Mais, « l’étude des réponses de notre cerveau à la beauté et des modifications psychologiques qui en résultent montre que nous imitons mentalement telle statue, que nous apprécions inconsciemment les proportions harmonieuses d’une composition, que la musique nous soulage, que tel tableau sera vu par notre cerveau comme une personne aimée ». (Pierre Lemarquis, Portrait du cerveau en artiste). Pour notre santé mentale et physique il serait idéal de tendre vers la coïncidence entre c’est beau et j’aime. Pour atteindre cette coïncidence une fréquentation des œuvres est nécessaire, un apprentissage et une prise de distanciation par rapport à soi. Dans ce cadre le laid est ramené à ce qu’il est, « contradiction destructrice qui désigne soit le vulgaire par opposition au sublime, l’amorphe par opposition à la belle forme, ou le répugnant par opposition au charmant ou au plaisant. (Rosenkranz).
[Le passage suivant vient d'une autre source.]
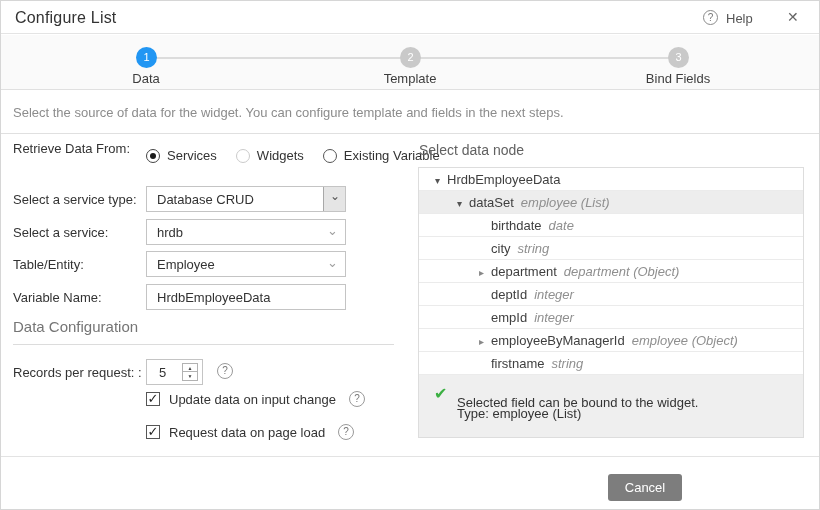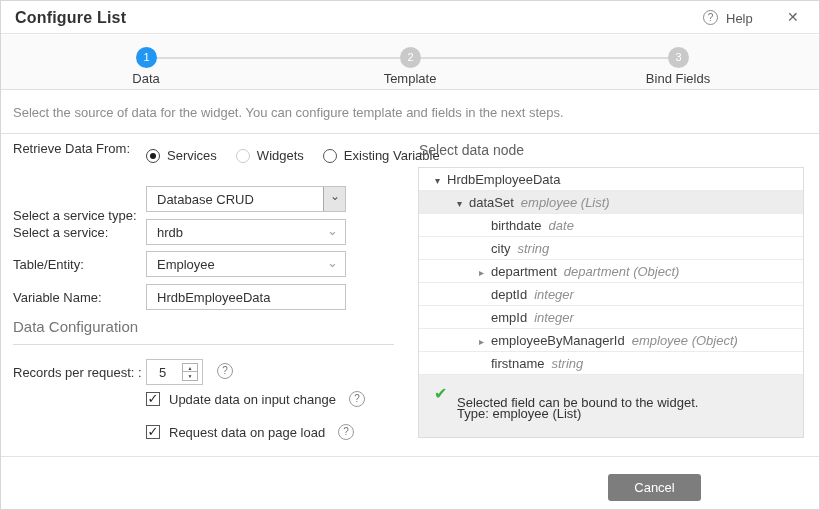--- a/index.html
+++ b/index.html
@@ -1,21 +1,21 @@
 <!DOCTYPE html>
 <html><head>
 <meta charset="utf-8">
 <style>
   * { margin:0; padding:0; box-sizing:border-box; }
   body { font-family:"Liberation Sans","DejaVu Sans",sans-serif; background:#fff; }
   .dialog { position:relative; width:820px; height:510px; background:#fff; overflow:hidden; border:1px solid #d6d6d6; }
 
   
   .hdr { position:absolute; left:0; top:0; width:100%; height:33px; background:#fff; border-bottom:1px solid #e4e4e4; }
-  .hdr-title { position:absolute; left:14px; top:8px; font-size:16px; color:#333; font-weight:700; letter-spacing:.2px; }
+  .hdr-title { position:absolute; left:14px; top:8px; font-size:16px; color:#333; font-weight:400; letter-spacing:.2px; }
   .help-ic { position:absolute; left:702px; top:9px; width:15px; height:15px; border:1px solid #8a8a8a; border-radius:50%; font-size:10px; line-height:13px; text-align:center; color:#777; cursor:pointer; }
   .help-txt { position:absolute; left:725px; top:10px; font-size:13px; color:#555; cursor:pointer; }
   .close-x { position:absolute; left:786px; top:8px; font-size:14px; color:#666; cursor:pointer; }
 
   
   .stepper { position:absolute; left:0; top:34px; width:100%; height:55px; background:#fafafa; border-bottom:1px solid #e0e0e0; }
   .step-line { position:absolute; left:145px; top:22px; width:533px; height:2px; background:#dcdcdc; }
   .step-circle { position:absolute; top:12px; width:21px; height:21px; border-radius:50%; color:#fff; font-size:11px; text-align:center; line-height:21px; cursor:pointer; }
   .step-circle.active { background:#2196f3; }
   .step-circle.idle { background:#c9c9c9; }
@@ -74,21 +74,21 @@
   .trow .ntype { font-size:13px; color:#8f8f8f; font-style:italic; margin-left:7px; }
   .p0 { padding-left:9px; } .p1 { padding-left:31px; } .p2 { padding-left:53px; }
   .tree-info { position:absolute; left:0; top:207px; width:100%; height:62px; background:#efefef; }
   .tree-check { position:absolute; left:15px; top:9px; font-size:16px; color:#3cb043; }
   .ti1 { position:absolute; left:38px; top:20px; font-size:13px; color:#333; }
   .ti2 { position:absolute; left:38px; top:31px; font-size:13px; color:#333; }
 
   
   .footer-rule { position:absolute; left:0; top:455px; width:100%; height:1px; background:#e3e3e3; }
   .btn { position:absolute; top:473px; height:27px; border:none; border-radius:3px; color:#fff; font-size:13px; text-align:center; line-height:27px; cursor:pointer; font-family:inherit; }
-  .btn-cancel { left:607px; width:93px; background:#7d7d7d; }
+  .btn-cancel { left:607px; width:74px; background:#7d7d7d; }
   .btn-next { left:712px; width:92px; background:#2196f3; }
 </style>
 </head>
 <body>
 
 <div class="dialog">
 
   <div class="hdr">
     <div class="hdr-title">Configure List</div>
     <div class="help-ic">?</div>
@@ -119,21 +119,21 @@
     <div class="radio-item">
       <span class="rad muted"></span>
       <span class="rlabel">Widgets</span>
     </div>
     <div class="radio-item">
       <span class="rad plain"></span>
       <span class="rlabel">Existing Variable</span>
     </div>
   </div>
 
-  <div class="flabel" style="top:191px;margin-top:16px;">Select a service type:</div>
+  <div class="flabel" style="top:191px;">Select a service type:</div>
   <div class="ctrl" style="top:185px;">
     <span class="val">Database CRUD</span>
     <span class="native-btn">
         <span class="nchev">⌄</span>
       </span>
   </div>
 
   <div class="flabel" style="top:224px;">Select a service:</div>
   <div class="ctrl" style="top:218px;">
     <span class="val">hrdb</span>

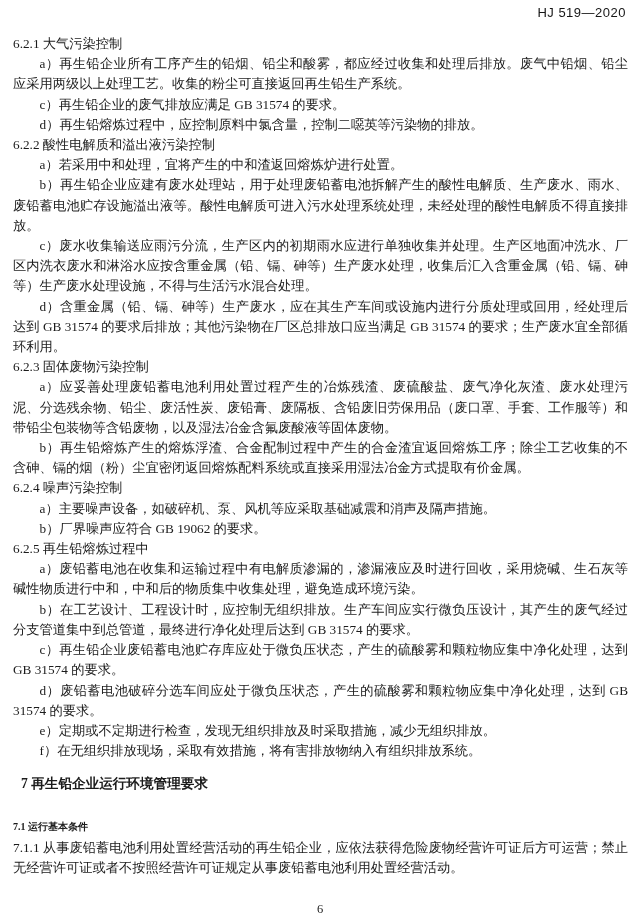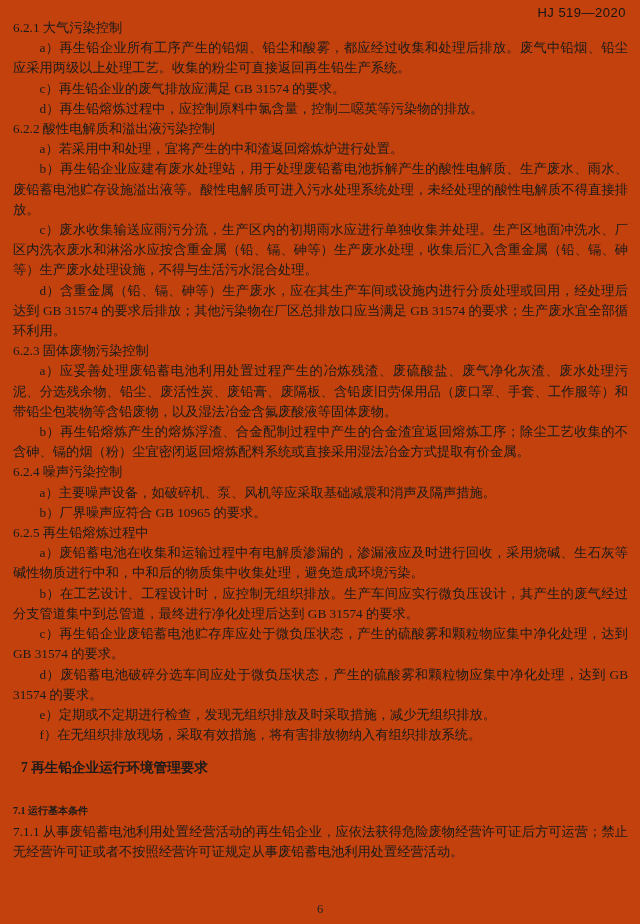--- a/index.html
+++ b/index.html
@@ -5,38 +5,38 @@
   html, body {
     margin: 0;
     padding: 0;
     background: #e8e8e6;
   }
   .page {
     position: relative;
     width: 640px;
     height: 924px;
     margin: 0 auto;
-    background: #c2410c;
+    background: #ffffff;
     color: #1b1b1b;
     font-family: "Liberation Serif", "DejaVu Serif", serif;
     overflow: hidden;
     box-sizing: border-box;
   }
   .doc-header {
     position: absolute;
     top: 5px;
     right: 14px;
     font-family: "Liberation Sans", "DejaVu Sans", sans-serif;
     font-size: 13px;
     letter-spacing: 0.5px;
     color: #161616;
   }
   .doc-body {
     position: absolute;
-    top: 18px;
+    top: 34px;
     left: 13px;
     right: 12px;
     font-size: 13.25px;
     line-height: 20.2px;
     text-align: justify;
     text-justify: inter-ideograph;
     font-family: Liberation Serif, serif;
   }
   .doc-body p {
     margin: 0;
@@ -90,21 +90,21 @@
     <p class="sec-head">6.2.2 酸性电解质和溢出液污染控制</p>
     <p class="item">a）若采用中和处理，宜将产生的中和渣返回熔炼炉进行处置。</p>
     <p class="item">b）再生铅企业应建有废水处理站，用于处理废铅蓄电池拆解产生的酸性电解质、生产废水、雨水、废铅蓄电池贮存设施溢出液等。酸性电解质可进入污水处理系统处理，未经处理的酸性电解质不得直接排放。</p>
     <p class="item">c）废水收集输送应雨污分流，生产区内的初期雨水应进行单独收集并处理。生产区地面冲洗水、厂区内洗衣废水和淋浴水应按含重金属（铅、镉、砷等）生产废水处理，收集后汇入含重金属（铅、镉、砷等）生产废水处理设施，不得与生活污水混合处理。</p>
     <p class="item">d）含重金属（铅、镉、砷等）生产废水，应在其生产车间或设施内进行分质处理或回用，经处理后达到 GB 31574 的要求后排放；其他污染物在厂区总排放口应当满足 GB 31574 的要求；生产废水宜全部循环利用。</p>
     <p class="sec-head">6.2.3 固体废物污染控制</p>
     <p class="item">a）应妥善处理废铅蓄电池利用处置过程产生的冶炼残渣、废硫酸盐、废气净化灰渣、废水处理污泥、分选残余物、铅尘、废活性炭、废铅膏、废隔板、含铅废旧劳保用品（废口罩、手套、工作服等）和带铅尘包装物等含铅废物，以及湿法冶金含氟废酸液等固体废物。</p>
     <p class="item">b）再生铅熔炼产生的熔炼浮渣、合金配制过程中产生的合金渣宜返回熔炼工序；除尘工艺收集的不含砷、镉的烟（粉）尘宜密闭返回熔炼配料系统或直接采用湿法冶金方式提取有价金属。</p>
     <p class="sec-head">6.2.4 噪声污染控制</p>
     <p class="item">a）主要噪声设备，如破碎机、泵、风机等应采取基础减震和消声及隔声措施。</p>
-    <p class="item">b）厂界噪声应符合 GB 10965 的要求。</p>
+    <p class="item">b）厂界噪声应符合 GB 19062 的要求。</p>
     <p class="sec-head">6.2.5 再生铅熔炼过程中</p>
     <p class="item">a）废铅蓄电池在收集和运输过程中有电解质渗漏的，渗漏液应及时进行回收，采用烧碱、生石灰等碱性物质进行中和，中和后的物质集中收集处理，避免造成环境污染。</p>
     <p class="item">b）在工艺设计、工程设计时，应控制无组织排放。生产车间应实行微负压设计，其产生的废气经过分支管道集中到总管道，最终进行净化处理后达到 GB 31574 的要求。</p>
     <p class="item">c）再生铅企业废铅蓄电池贮存库应处于微负压状态，产生的硫酸雾和颗粒物应集中净化处理，达到 GB 31574 的要求。</p>
     <p class="item">d）废铅蓄电池破碎分选车间应处于微负压状态，产生的硫酸雾和颗粒物应集中净化处理，达到 GB 31574 的要求。</p>
     <p class="item">e）定期或不定期进行检查，发现无组织排放及时采取措施，减少无组织排放。</p>
     <p class="item">f）在无组织排放现场，采取有效措施，将有害排放物纳入有组织排放系统。</p>
     <p class="chapter-head">7 再生铅企业运行环境管理要求</p>
     <p class="sub-head">7.1 运行基本条件</p>
     <p class="clause">7.1.1 从事废铅蓄电池利用处置经营活动的再生铅企业，应依法获得危险废物经营许可证后方可运营；禁止无经营许可证或者不按照经营许可证规定从事废铅蓄电池利用处置经营活动。</p>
Finalement, l’art contemporain reposant sur la laideur véhicule les névroses, les angoisses et les diverses
pathologies qui sans êtres élaborées dans un cadre esthétique, mais présentées au premier degré, exercent une influence nocive sur le spectateur. Au lieu de le relier à l’harmonie du monde et à l’énergie du vivant il propose la décomposition et la mort.